Analyze any essay concerning critical thinking from Bully for Brontosaurus.

One of the pieces included in Bully for Brontosaurus, a collection of essays by evolutionary biologist Stephen Jay Gould, is entitled "From a Jumbled Drawer." In this piece, Gould provides an example of the value of critical thinking in contrasting the views of two distinguished figures of the late nineteenth century: the naturalist Nathaniel Shaler and his friend William James, the philosopher and psychologist.
Shaler, Gould explains, had developed as a scholar under the powerful influence of biologist Louis Agassiz at Harvard University. And although Agassiz opened the first Museum of Comparative Zoology at the same time that Darwin's Origin of Species was published, he was a devout creationist. In fact, his entire career was based on the premise that "species are ideas in God's mind, made incarnate by His hand in a world of material objects."
Shaler was only following in the creationist footsteps of his master when, in one of his earliest articles, he misclassified brachiopods as mollusks due to what he perceived as a shared bilateral symmetry. Such symmetry, as a feature of animal taxonomy, he described as a "study of personified thought"—or, as it might be called by current anti-Darwinists, a feature of "intelligent design."
Implicit in this strain of anti-evolutionary thought was a belief that "human races are separate species, properly and necessarily kept apart both on public conveyances and in bedrooms." In keeping with the racism of patrician Boston, he also believed in Condorcet's notion of "using biology as an accomplice" in advocating a nativist social policy, which severely restricted immigration of non-white Americans.
Ultimately, Shaler's belief in the steady progress of the human race as the embodiment of a divine order was rooted in a simple, but false, claim about probability. He claimed that "The possibility of man's development has rested on the successive institution of species in linked order . . . if any one of the species had failed to give birth to its successor, the chance of the development of man would have been lost." But, as Gould points out, if one accepts the chance and contingency that are central to Darwin's theory, the appearance of the human race would then have have been impossible.
In fact, Shaler's faulty logic was noted by his friend William James at the time.

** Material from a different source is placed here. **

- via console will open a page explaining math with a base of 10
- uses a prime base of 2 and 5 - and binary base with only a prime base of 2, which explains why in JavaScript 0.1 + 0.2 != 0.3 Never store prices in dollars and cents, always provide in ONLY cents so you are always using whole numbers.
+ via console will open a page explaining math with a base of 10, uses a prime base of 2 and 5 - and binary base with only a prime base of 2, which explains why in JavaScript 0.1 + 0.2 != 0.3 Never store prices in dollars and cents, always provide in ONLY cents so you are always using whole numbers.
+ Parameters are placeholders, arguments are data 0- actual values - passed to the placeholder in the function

Although James was also a devotee of Agassiz, he was far more critical of the anti-scientific tenor of his creationism. As James rightly concluded, the actual result of evolution is the only sample we have. He reasons thusly:

We never know what end may have been kept from realization, for the dead tell no tales. The surviving witness would in any case . . . draw the conclusion that the universe was planned to make him and the like of him succeed, for it actually did so. But your argument that it is millions to one that it didn't do so by chance doesn't apply. It would apply if the witness had preexisted in an independent form and framed his scheme, and then the world had realized it.

Gould wisely summarizes this debate as follows: "Old, bad arguments never die (they don't fade away either), particularly when they match our hopes."